What you need to do:
Lines of the data that contain the word "left" are the ones to copy.

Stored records
= = = = = = =

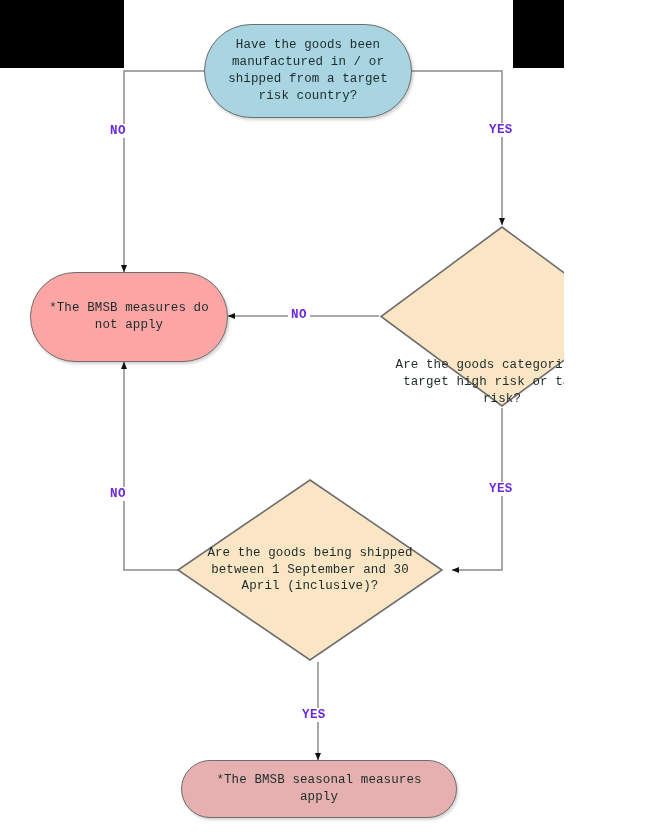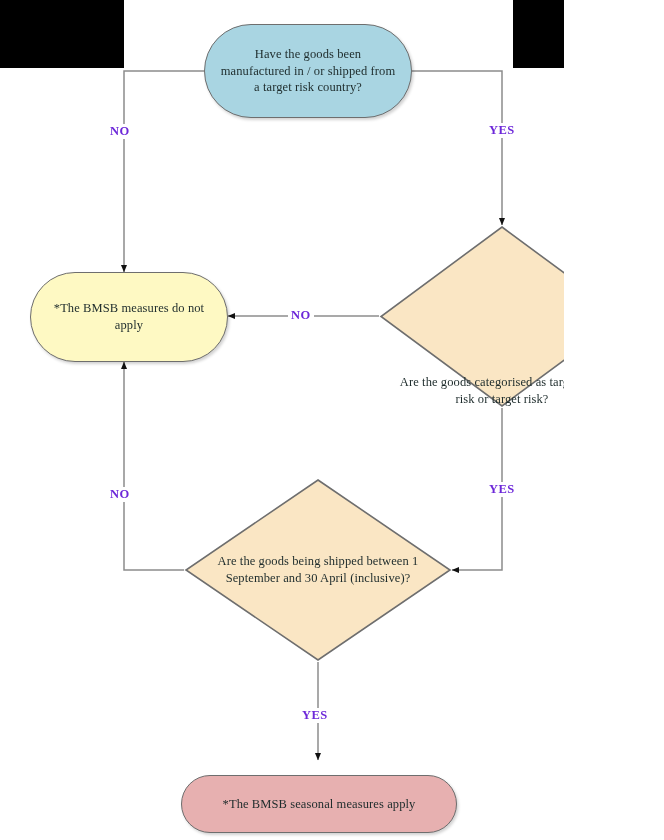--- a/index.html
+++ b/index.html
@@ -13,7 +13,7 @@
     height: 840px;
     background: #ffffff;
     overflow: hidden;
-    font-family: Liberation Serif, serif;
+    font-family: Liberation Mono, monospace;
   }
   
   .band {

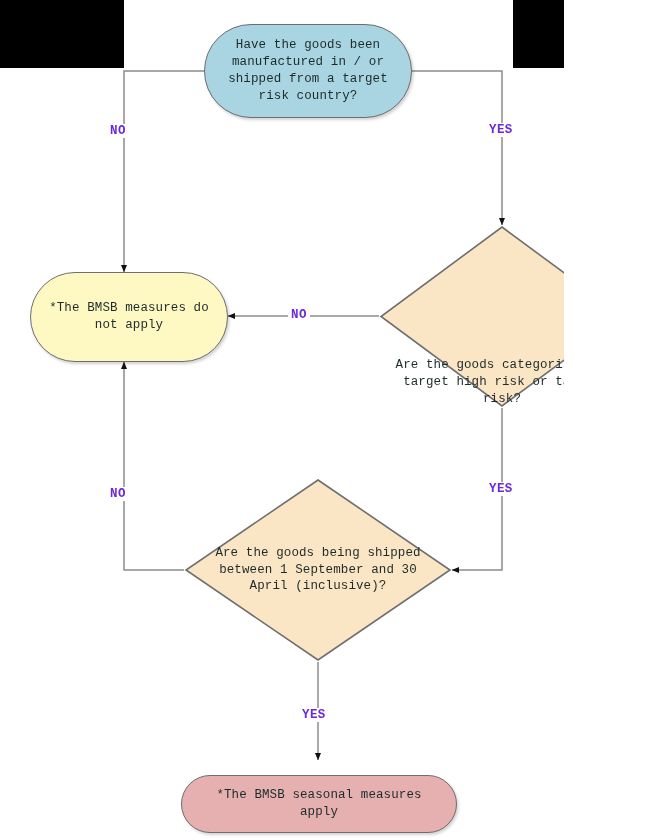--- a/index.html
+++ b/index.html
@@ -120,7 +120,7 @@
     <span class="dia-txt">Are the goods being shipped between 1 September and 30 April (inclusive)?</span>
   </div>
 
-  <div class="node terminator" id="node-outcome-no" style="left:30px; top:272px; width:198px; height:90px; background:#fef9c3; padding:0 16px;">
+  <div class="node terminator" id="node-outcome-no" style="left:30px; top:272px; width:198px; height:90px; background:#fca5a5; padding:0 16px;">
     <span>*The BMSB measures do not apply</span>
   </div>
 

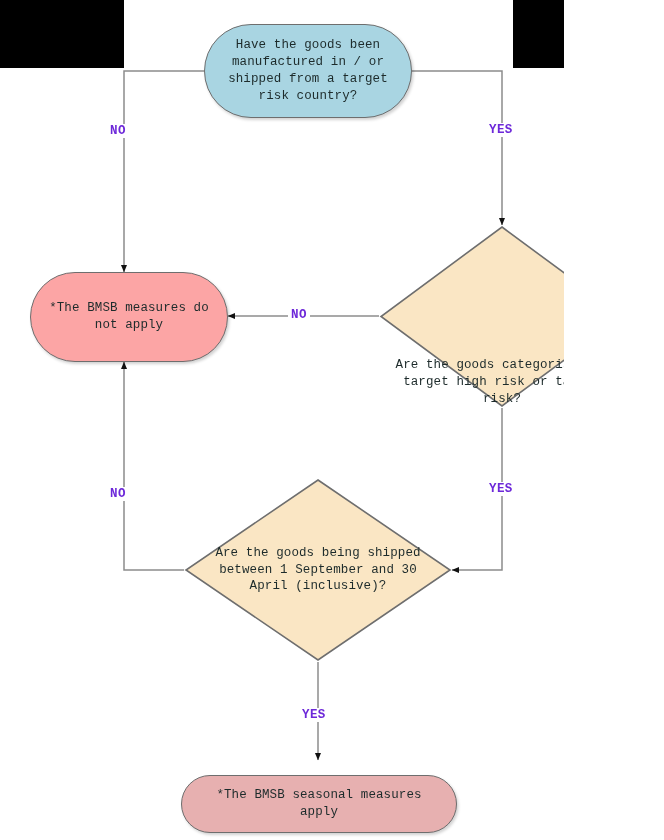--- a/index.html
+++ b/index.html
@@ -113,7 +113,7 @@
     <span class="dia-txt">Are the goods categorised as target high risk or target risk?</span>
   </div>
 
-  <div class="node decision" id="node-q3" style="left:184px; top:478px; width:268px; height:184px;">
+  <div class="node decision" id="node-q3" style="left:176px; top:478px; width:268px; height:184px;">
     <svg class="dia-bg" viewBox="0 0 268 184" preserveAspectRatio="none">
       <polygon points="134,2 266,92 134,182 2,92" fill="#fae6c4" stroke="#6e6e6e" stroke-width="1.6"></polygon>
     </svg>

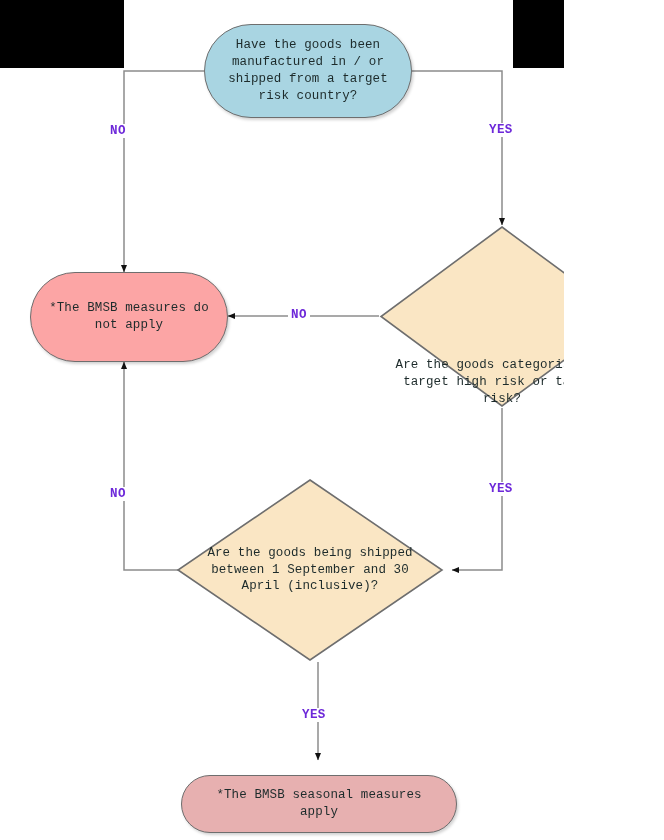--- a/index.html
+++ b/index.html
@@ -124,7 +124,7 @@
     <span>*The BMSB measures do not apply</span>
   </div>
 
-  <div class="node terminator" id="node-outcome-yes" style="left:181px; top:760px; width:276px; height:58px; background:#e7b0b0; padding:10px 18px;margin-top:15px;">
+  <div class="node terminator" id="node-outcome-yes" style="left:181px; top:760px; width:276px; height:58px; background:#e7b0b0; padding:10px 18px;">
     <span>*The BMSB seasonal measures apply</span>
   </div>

= = = = = = =

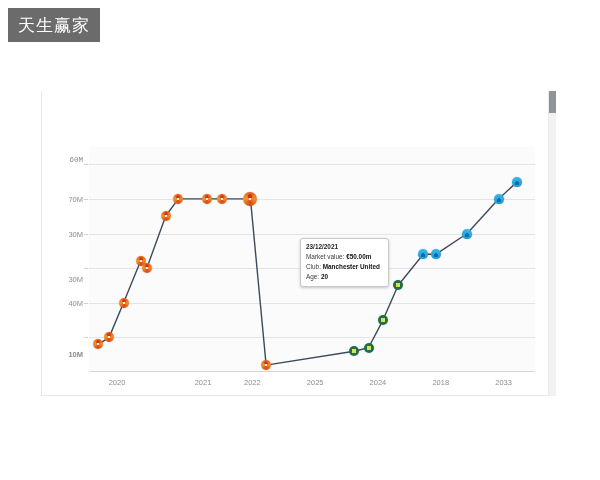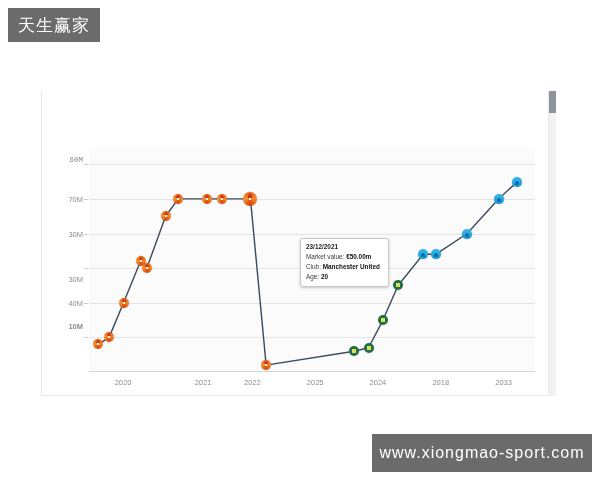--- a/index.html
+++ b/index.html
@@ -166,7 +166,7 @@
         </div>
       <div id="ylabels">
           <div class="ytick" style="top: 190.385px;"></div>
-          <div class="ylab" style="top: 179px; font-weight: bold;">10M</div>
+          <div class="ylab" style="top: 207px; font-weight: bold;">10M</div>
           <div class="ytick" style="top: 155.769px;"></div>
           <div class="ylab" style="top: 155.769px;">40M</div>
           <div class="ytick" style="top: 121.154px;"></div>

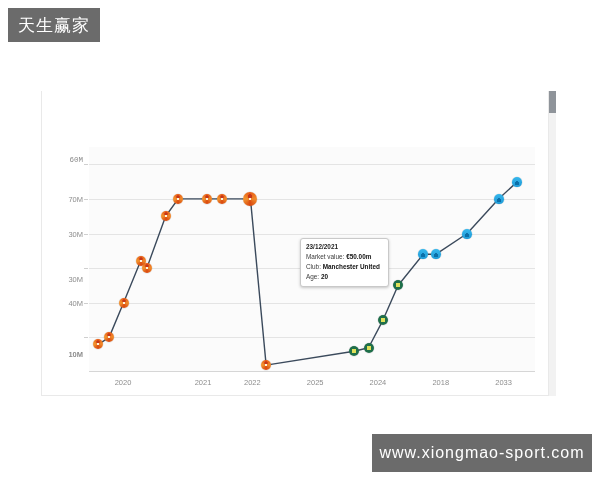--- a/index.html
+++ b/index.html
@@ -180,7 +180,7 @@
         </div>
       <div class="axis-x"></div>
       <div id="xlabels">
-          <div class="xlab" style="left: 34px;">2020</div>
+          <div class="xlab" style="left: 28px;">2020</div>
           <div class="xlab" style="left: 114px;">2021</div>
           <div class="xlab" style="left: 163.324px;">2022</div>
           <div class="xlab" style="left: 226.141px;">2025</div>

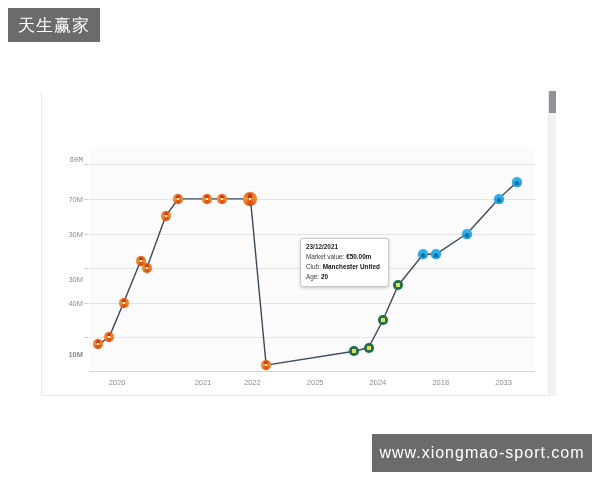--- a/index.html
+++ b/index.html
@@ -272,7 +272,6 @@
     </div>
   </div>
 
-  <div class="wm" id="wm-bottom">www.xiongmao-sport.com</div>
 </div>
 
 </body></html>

= = = = = = =

Output below:
-  <div class="node terminator" id="node-outcome-no" style="left:30px; top:272px; width:198px; height:90px; background:#fef9c3; padding:0 16px;">
+  <div class="node terminator" id="node-outcome-no" style="left:30px; top:272px; width:198px; height:90px; background:#fca5a5; padding:0 16px;">
-  <div class="node decision" id="node-q3" style="left:184px; top:478px; width:268px; height:184px;">
+  <div class="node decision" id="node-q3" style="left:176px; top:478px; width:268px; height:184px;">
-  <div class="node terminator" id="node-outcome-yes" style="left:181px; top:760px; width:276px; height:58px; background:#e7b0b0; padding:10px 18px;margin-top:15px;">
+  <div class="node terminator" id="node-outcome-yes" style="left:181px; top:760px; width:276px; height:58px; background:#e7b0b0; padding:10px 18px;">
-          <div class="xlab" style="left: 34px;">2020</div>
+          <div class="xlab" style="left: 28px;">2020</div>
           <div class="xlab" style="left: 114px;">2021</div>
           <div class="xlab" style="left: 163.324px;">2022</div>
           <div class="xlab" style="left: 226.141px;">2025</div>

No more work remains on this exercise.